What you need to do:
Gather each line of the entries below that includes "background".

User interface change data
##########

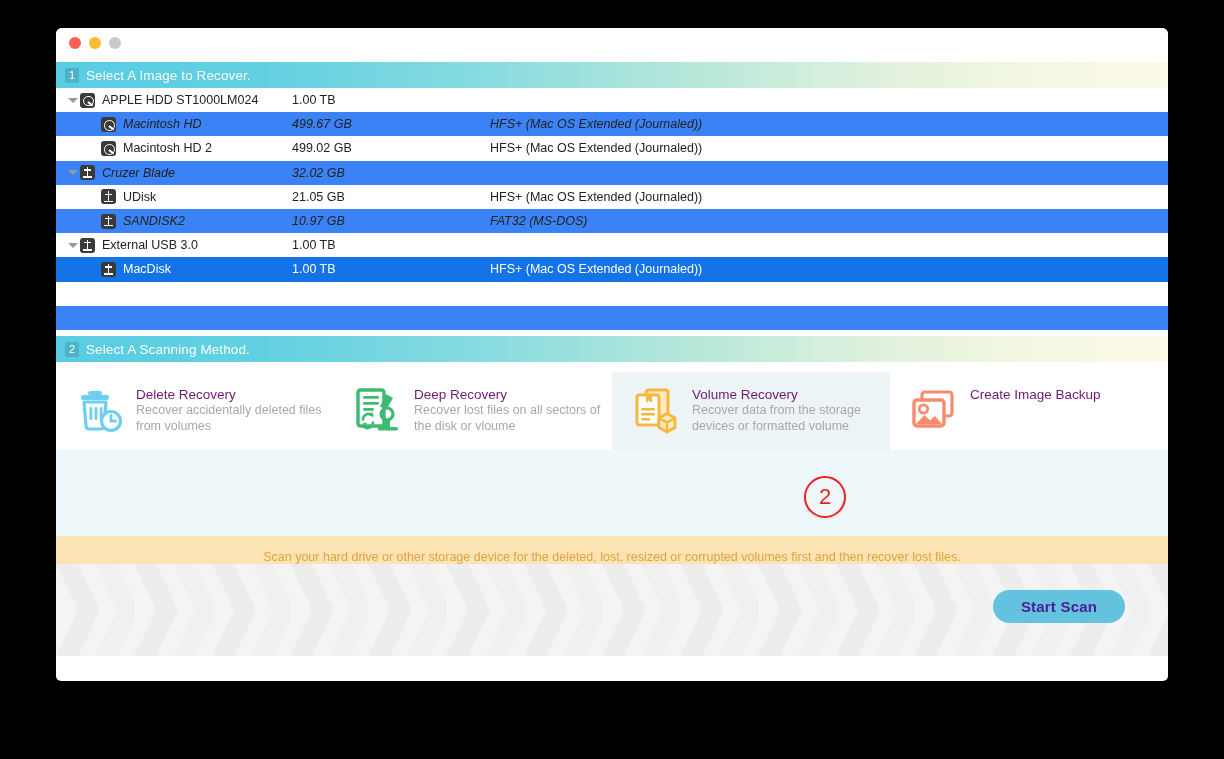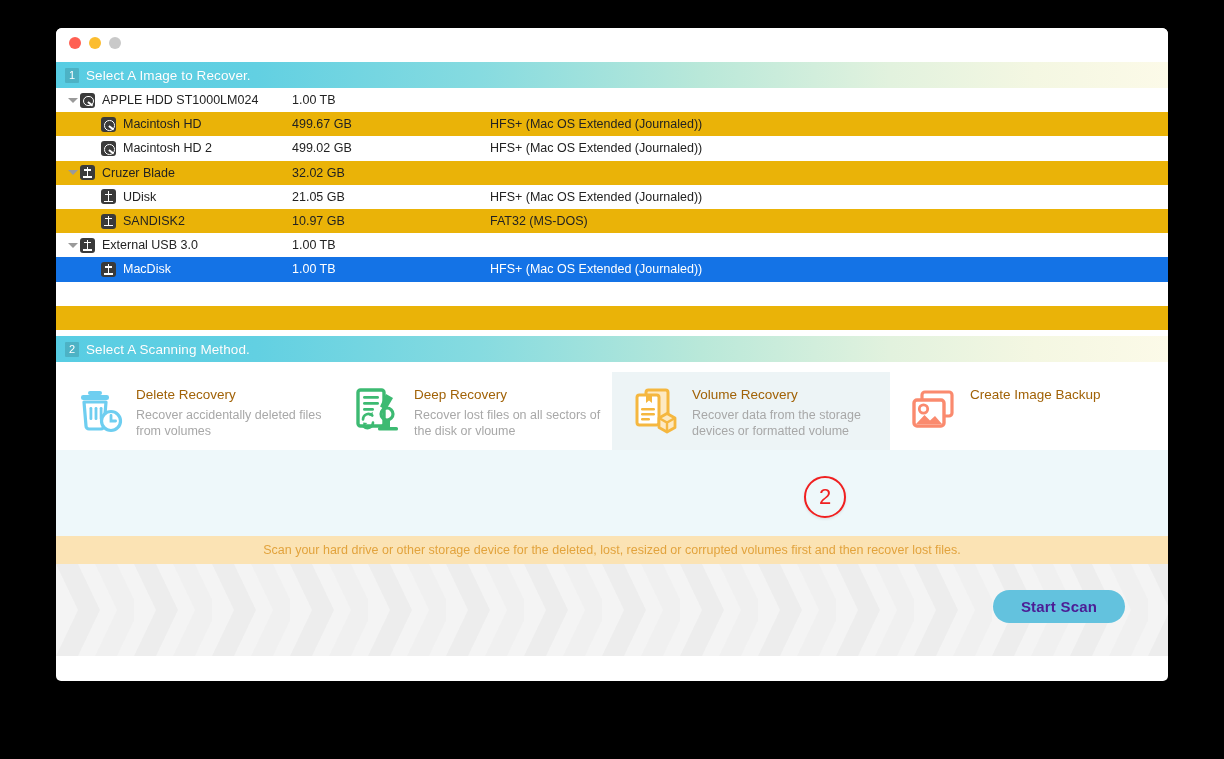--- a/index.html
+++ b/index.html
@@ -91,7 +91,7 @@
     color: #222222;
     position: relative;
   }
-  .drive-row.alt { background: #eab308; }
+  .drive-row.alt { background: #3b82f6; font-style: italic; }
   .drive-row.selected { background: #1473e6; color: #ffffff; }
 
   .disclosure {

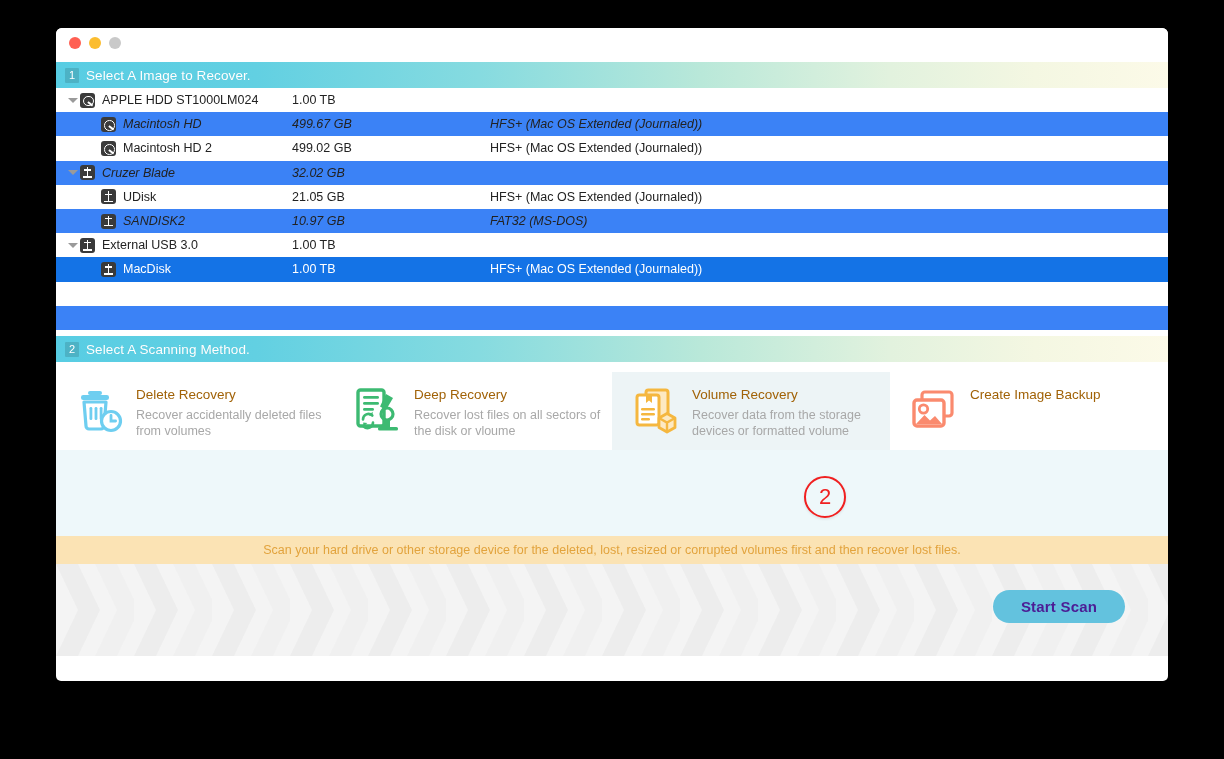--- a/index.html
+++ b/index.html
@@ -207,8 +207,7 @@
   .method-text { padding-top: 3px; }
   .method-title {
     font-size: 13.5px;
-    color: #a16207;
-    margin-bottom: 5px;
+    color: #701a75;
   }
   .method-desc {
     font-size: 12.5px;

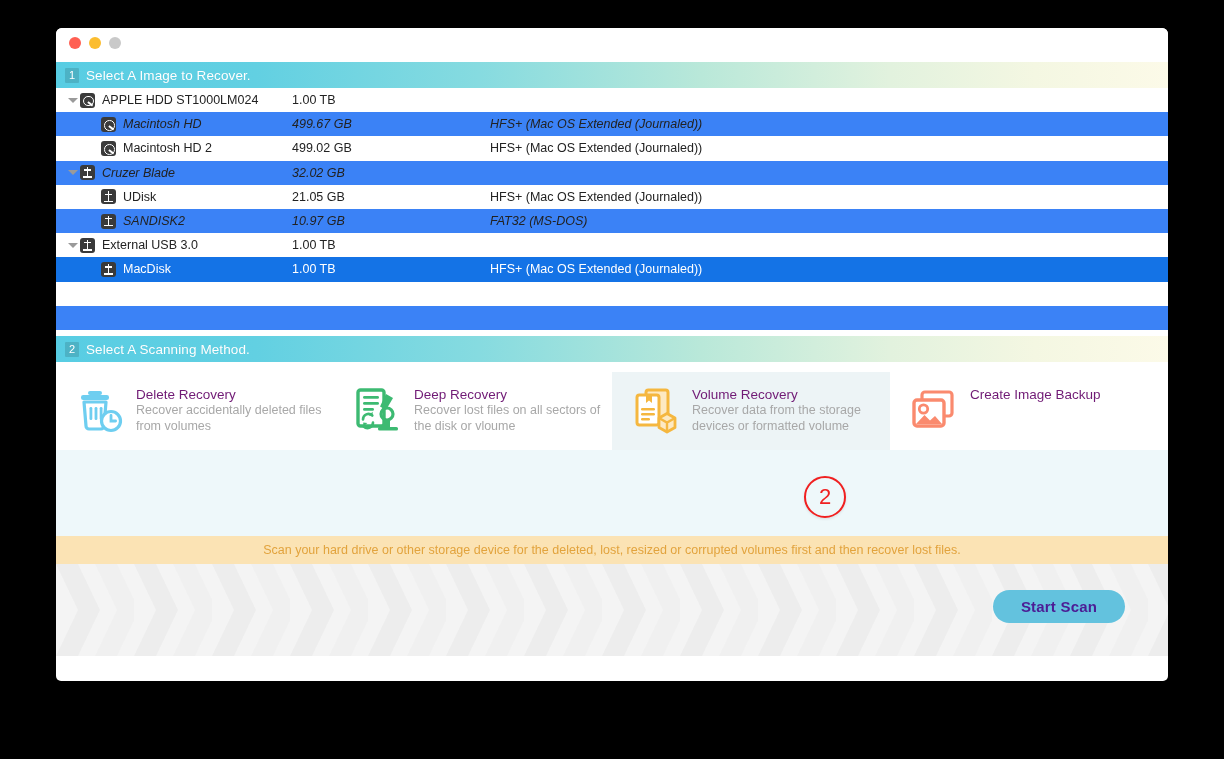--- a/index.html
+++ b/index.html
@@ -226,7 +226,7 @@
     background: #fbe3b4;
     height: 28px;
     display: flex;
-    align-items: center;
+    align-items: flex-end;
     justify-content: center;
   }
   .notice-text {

##########

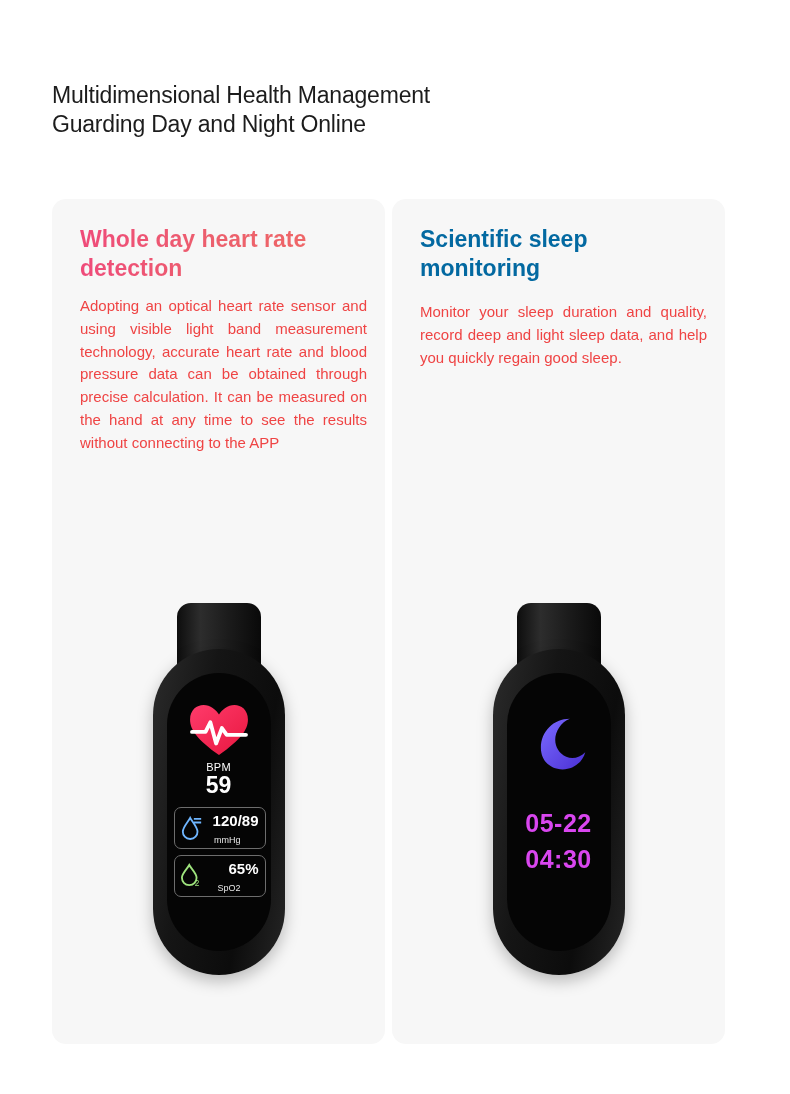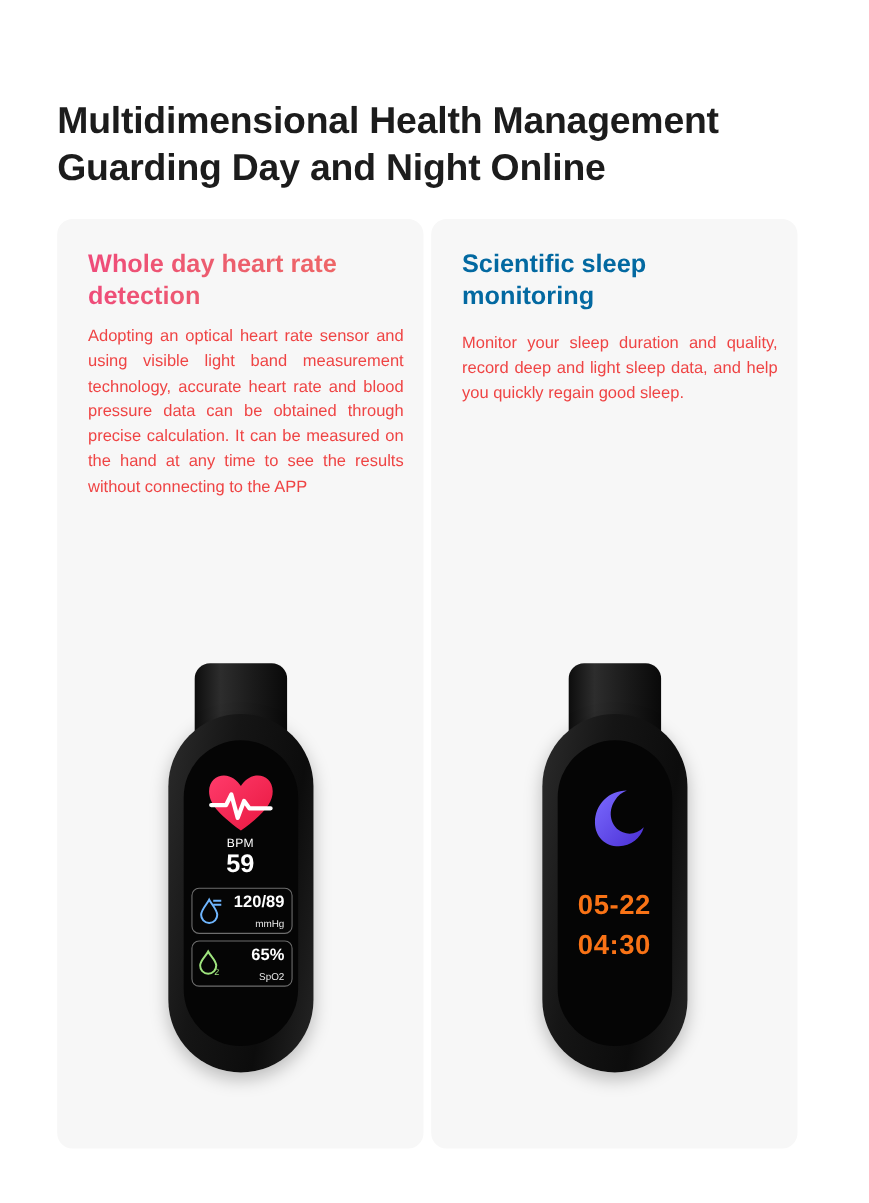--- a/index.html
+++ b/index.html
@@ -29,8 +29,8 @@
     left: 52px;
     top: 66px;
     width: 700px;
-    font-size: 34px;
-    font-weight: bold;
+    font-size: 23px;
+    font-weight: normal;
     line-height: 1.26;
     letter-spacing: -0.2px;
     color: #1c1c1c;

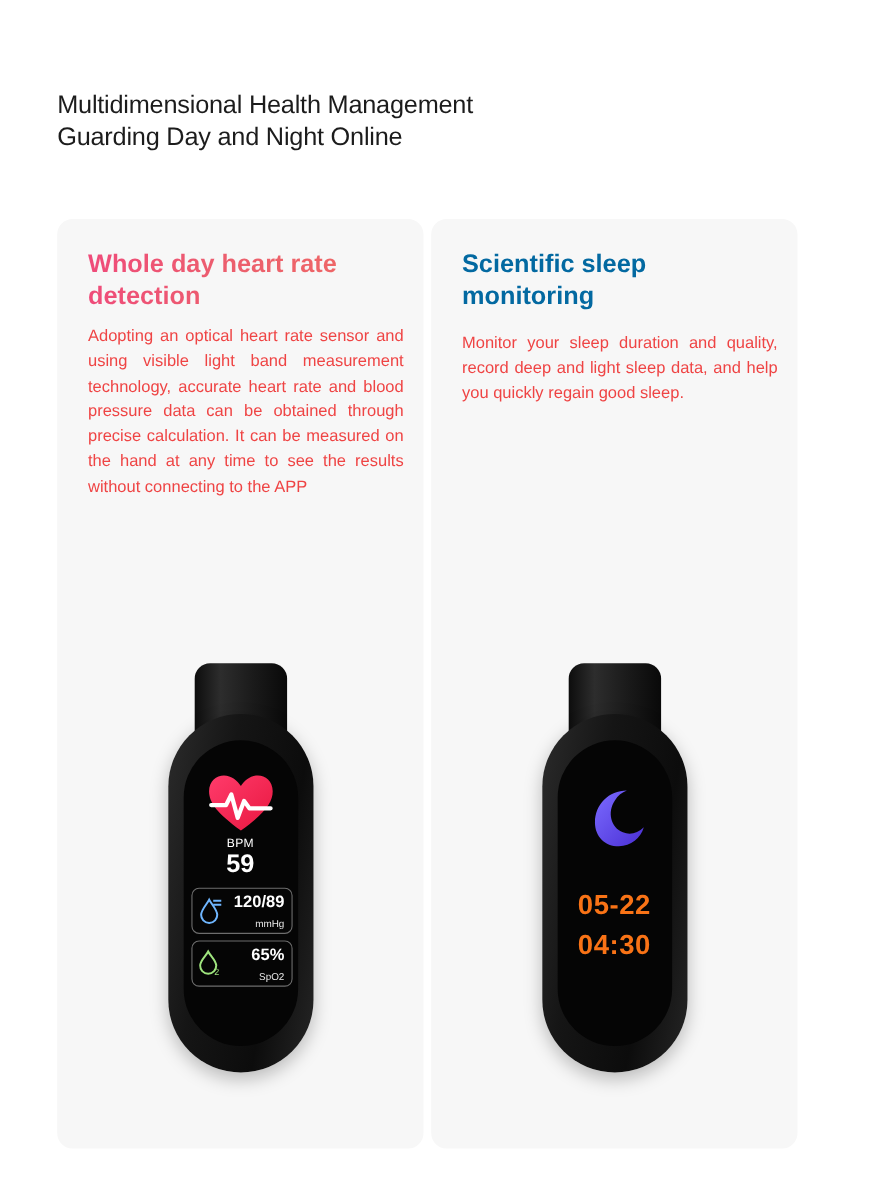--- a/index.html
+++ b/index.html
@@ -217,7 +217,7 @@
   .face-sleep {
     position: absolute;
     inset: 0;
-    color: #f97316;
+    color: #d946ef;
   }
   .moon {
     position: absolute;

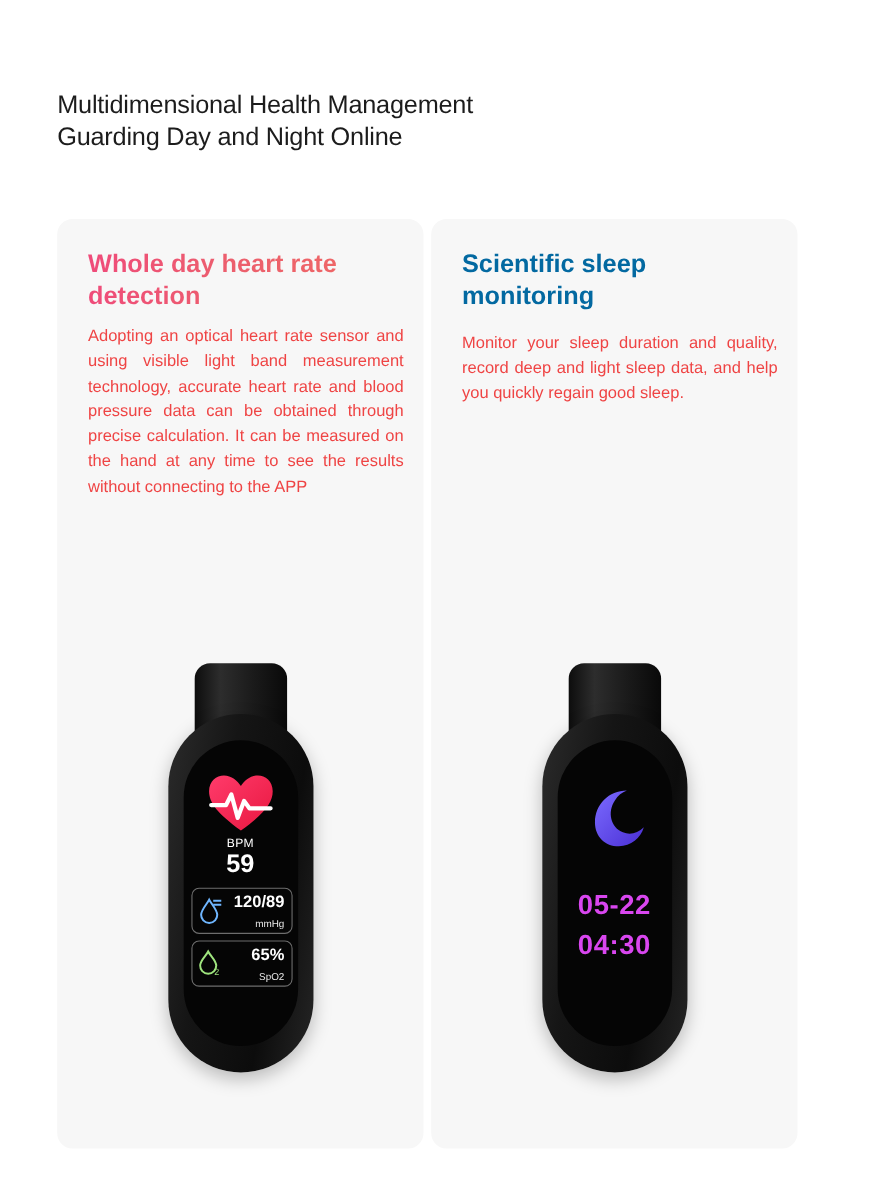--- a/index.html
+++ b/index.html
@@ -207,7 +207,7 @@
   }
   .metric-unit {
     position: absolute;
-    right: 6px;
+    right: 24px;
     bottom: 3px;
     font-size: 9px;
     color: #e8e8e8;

##########

Response to the task:
-  .drive-row.alt { background: #eab308; }
+  .drive-row.alt { background: #3b82f6; font-style: italic; }
   .drive-row.selected { background: #1473e6; color: #ffffff; }
     background: #fbe3b4;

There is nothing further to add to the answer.